Recorded data -
'''

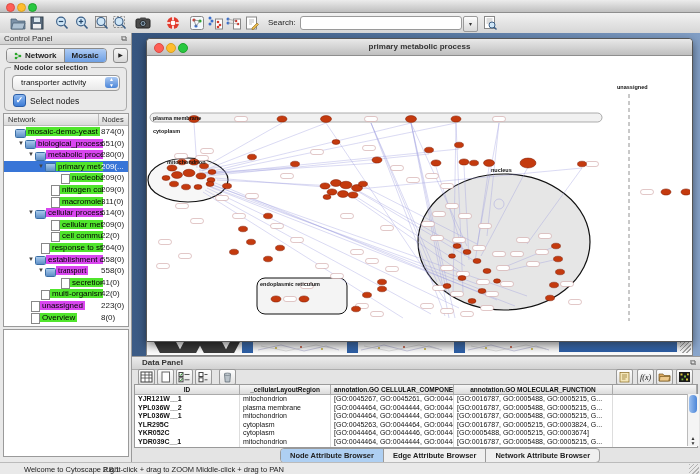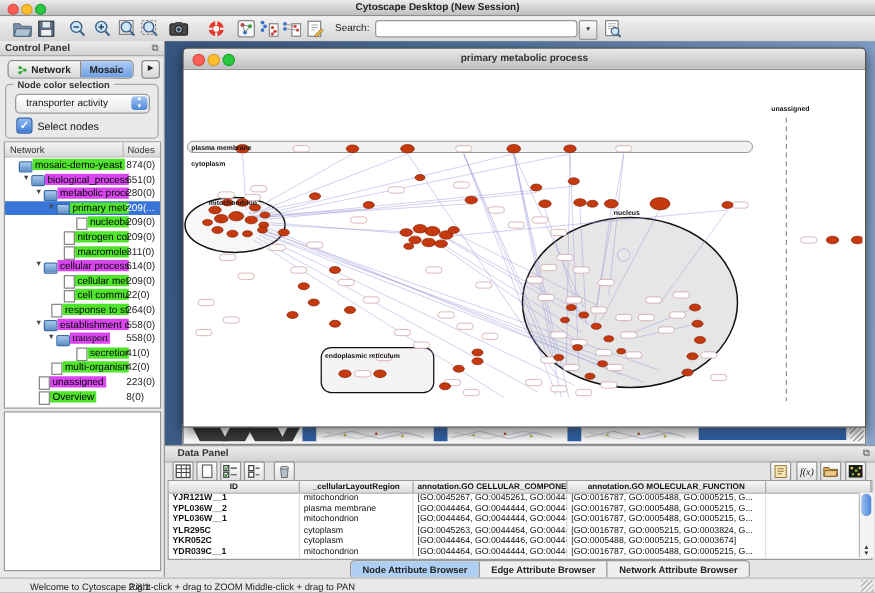"Cytoscape Desktop (New Session)" span.title { html: <span>Cytoscape Desktop (New Session)</span> -> none }
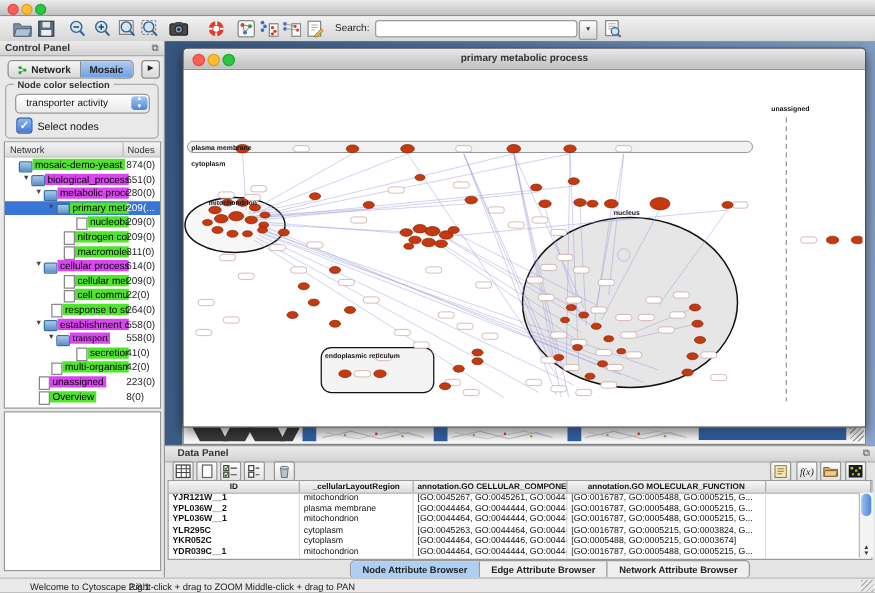"Control Panel" .cp-header .t { font-weight: bold -> normal }
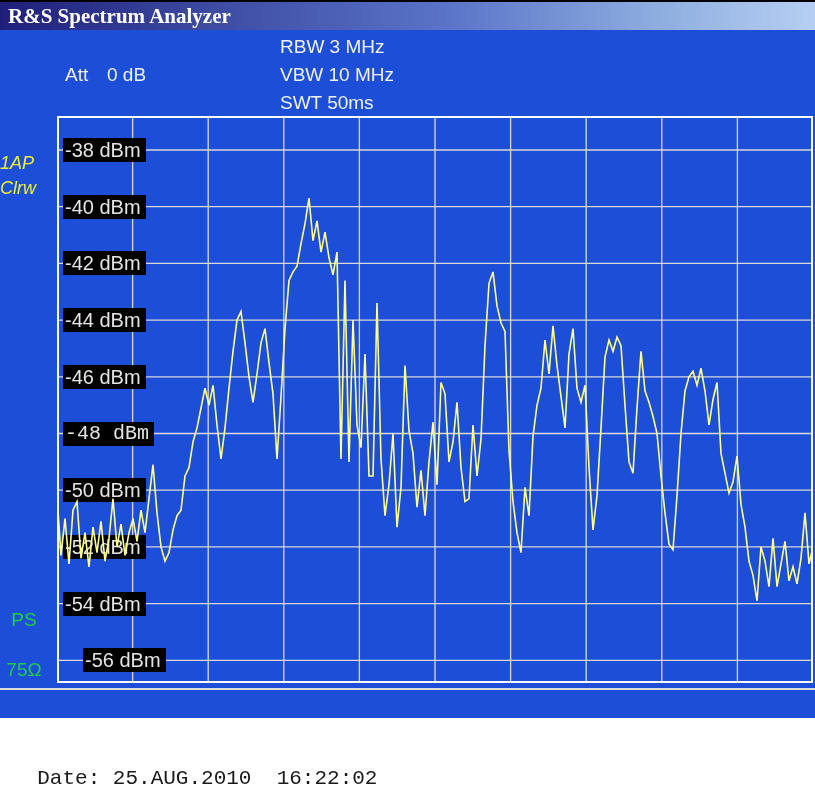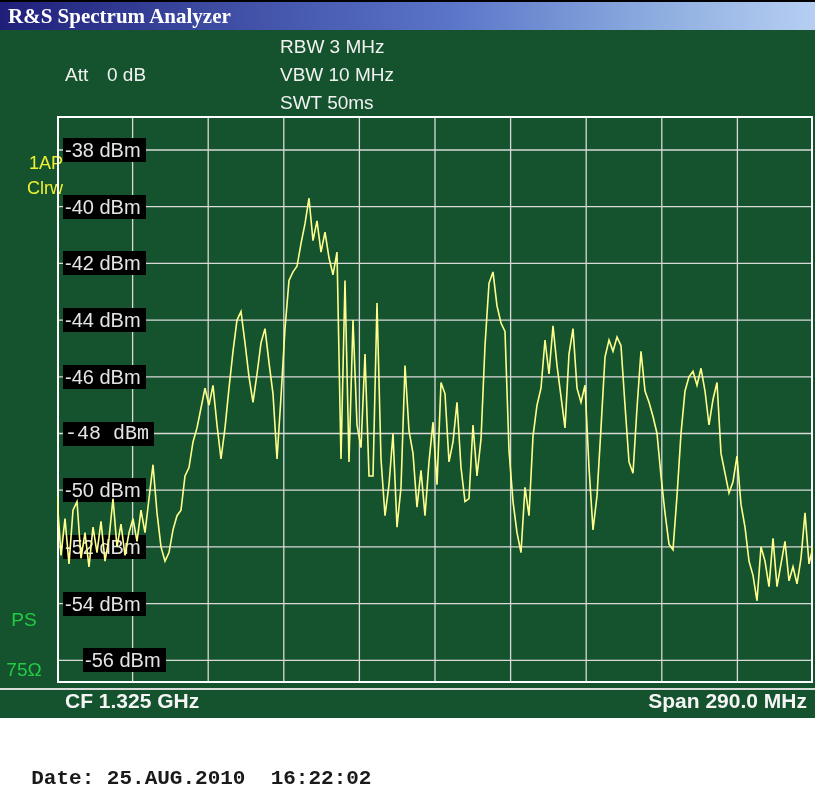"RBW 3 MHz" .screen { background: #14532d -> #1d4ed8 }
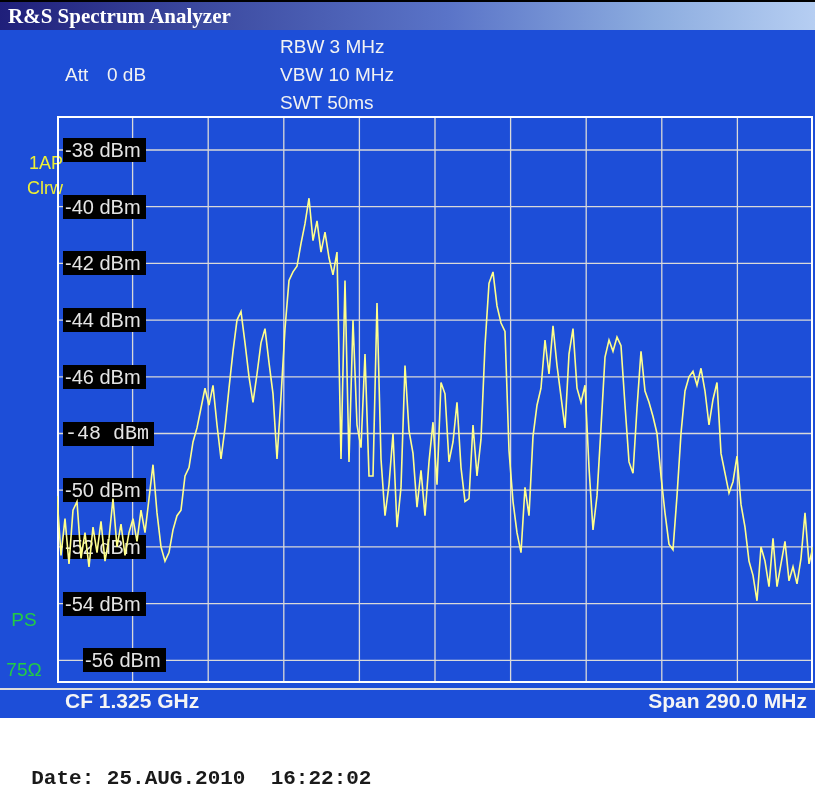"1AP" .sideyellow { font-style: none -> italic; left: 8px -> 0; text-align: right -> left }
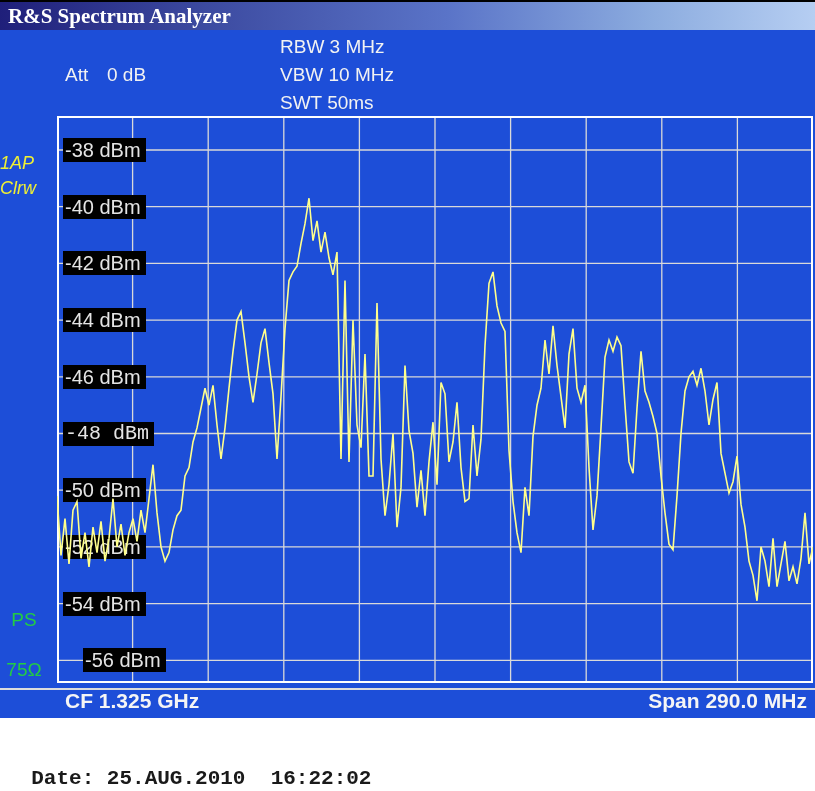"CF 1.325 GHz" div.footer { html: <div> <span>CF 1.325 GHz</span> <span>Span 290.0 MHz</span> </div> -> none }
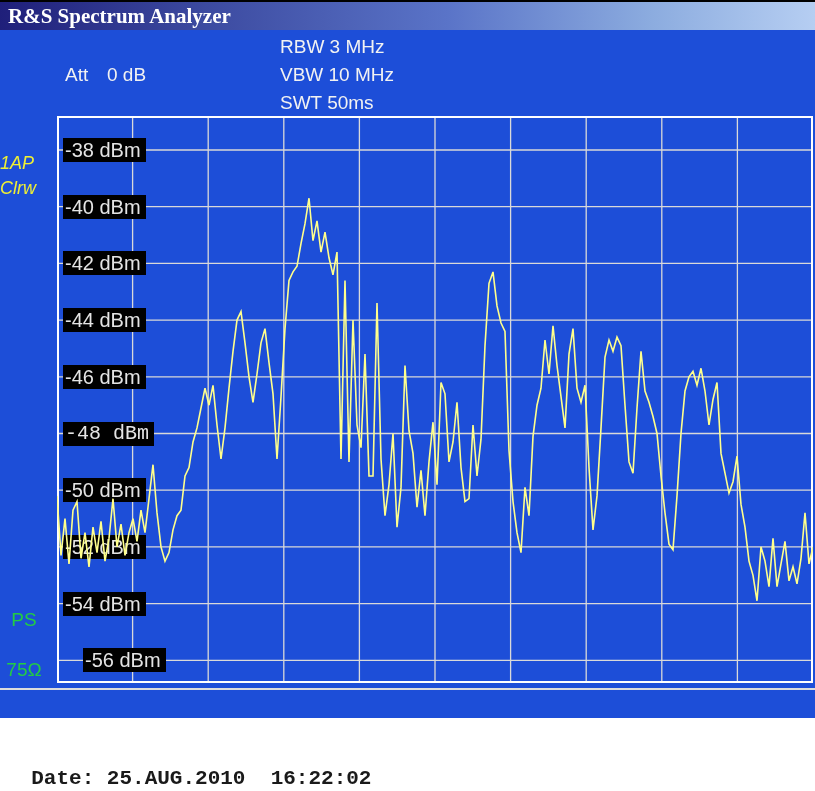"Date: 25.AUG.2010 16:22:02" .dateline { font-weight: bold -> none; left: 6px -> 12px }
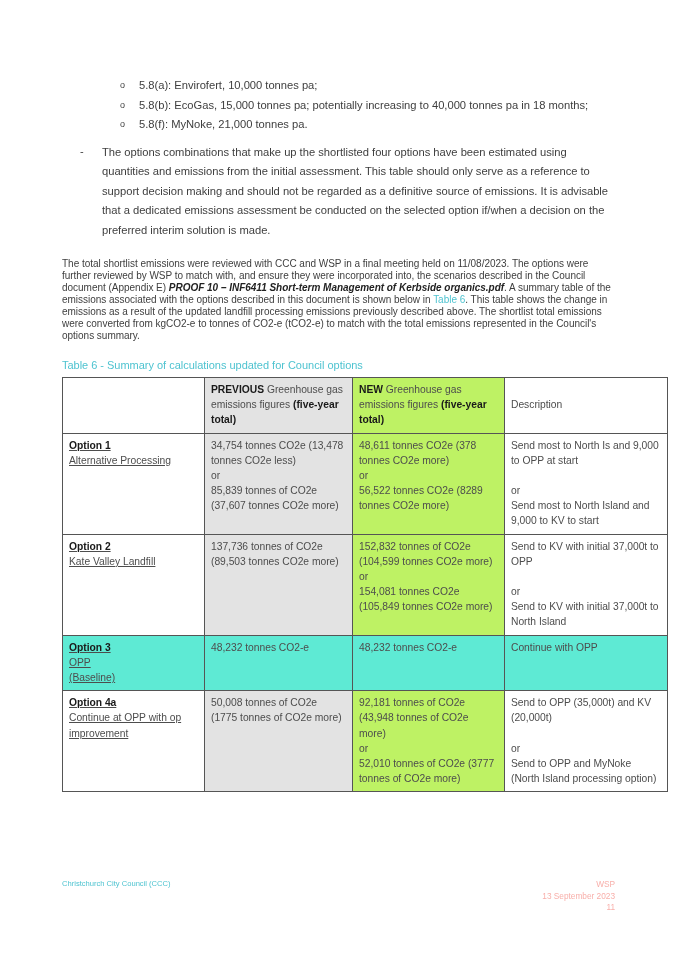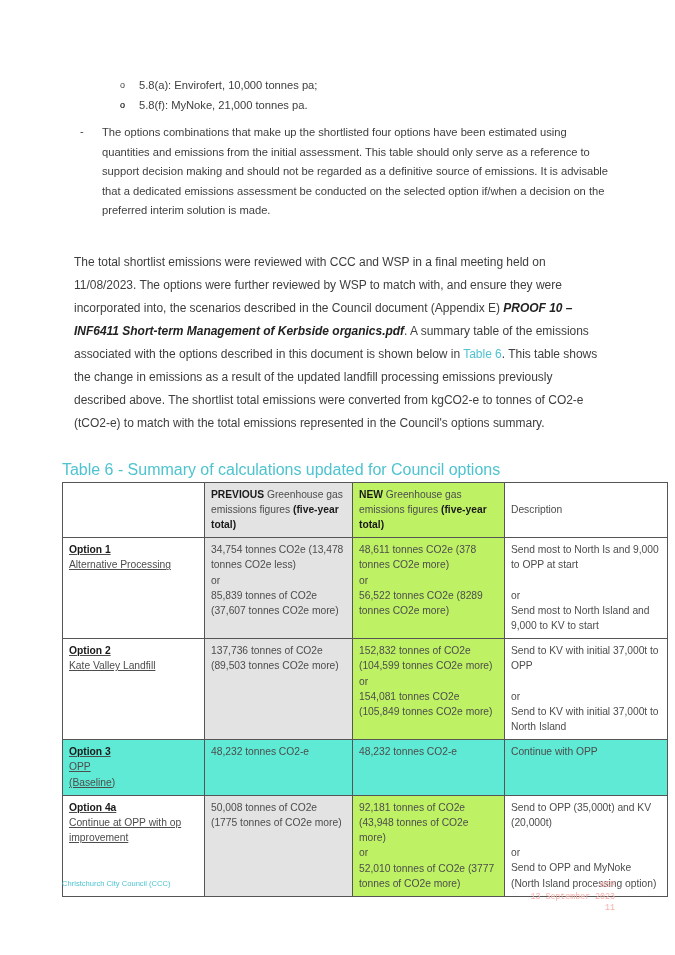"5.8(b): EcoGas, 15,000 tonnes pa;" span { html: none -> <span>5.8(b): EcoGas, 15,000 tonnes pa; potentially increasing to 40,000 tonnes pa in 18 months;</span> }
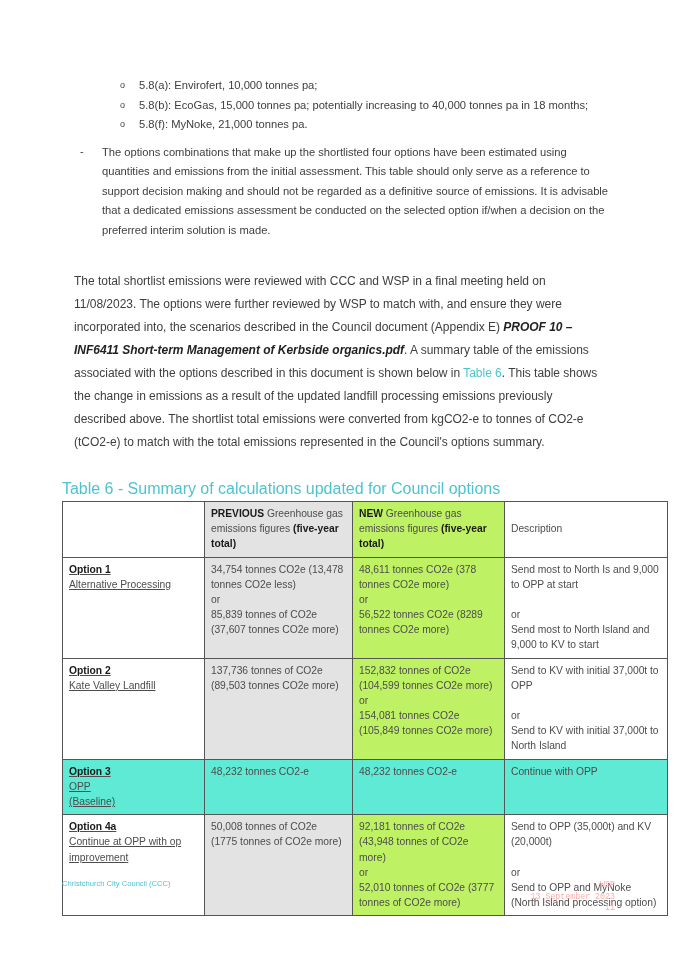"The total shortlist emissions were" p.body-para { font-size: 12px -> 10px; line-height: 23px -> 12px; margin: 12px -> 0 }
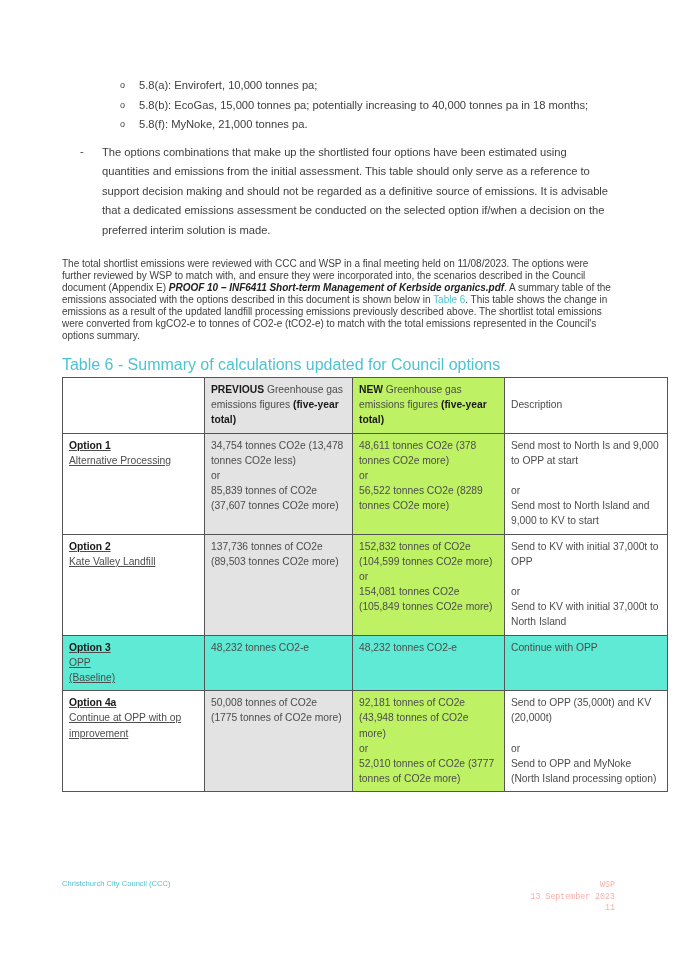"Table 6 - Summary of" .table-caption { font-size: 16px -> 11px }
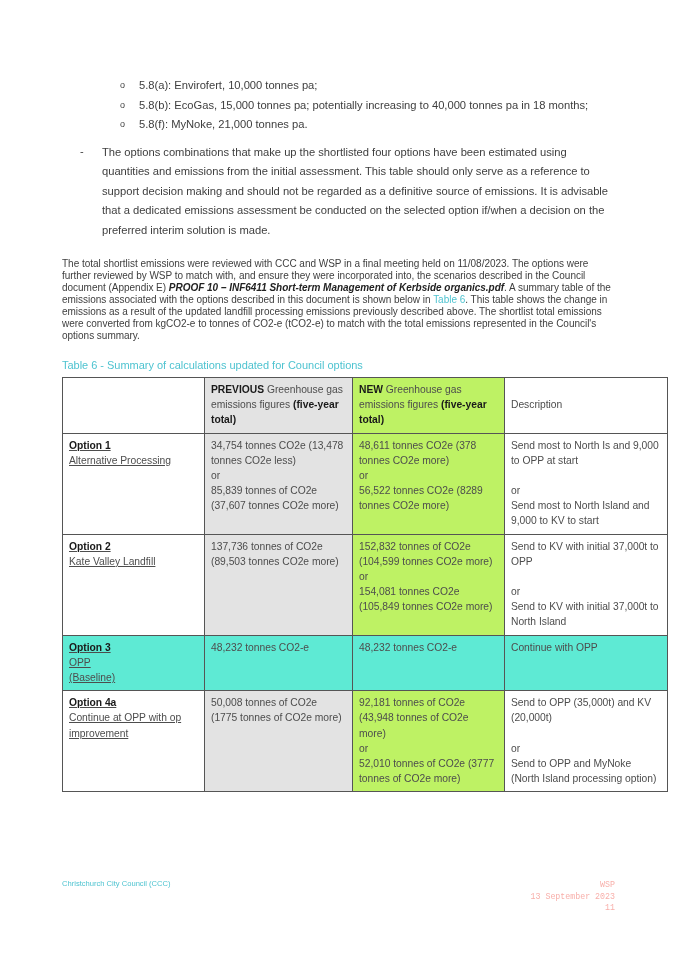"WSP" .footer-wsp { font-family: Liberation Mono, monospace -> none }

'''

Instructions to follow -
In the listing above, find the line with "bold -> normal" and output it and every line after it up to and including the line with "bold -> none;", exactly, minus the pictures.

Response below -
"Control Panel" .cp-header .t { font-weight: bold -> normal }
"RBW 3 MHz" .screen { background: #14532d -> #1d4ed8 }
"1AP" .sideyellow { font-style: none -> italic; left: 8px -> 0; text-align: right -> left }
"CF 1.325 GHz" div.footer { html: <div> <span>CF 1.325 GHz</span> <span>Span 290.0 MHz</span> </div> -> none }
"Date: 25.AUG.2010 16:22:02" .dateline { font-weight: bold -> none; left: 6px -> 12px }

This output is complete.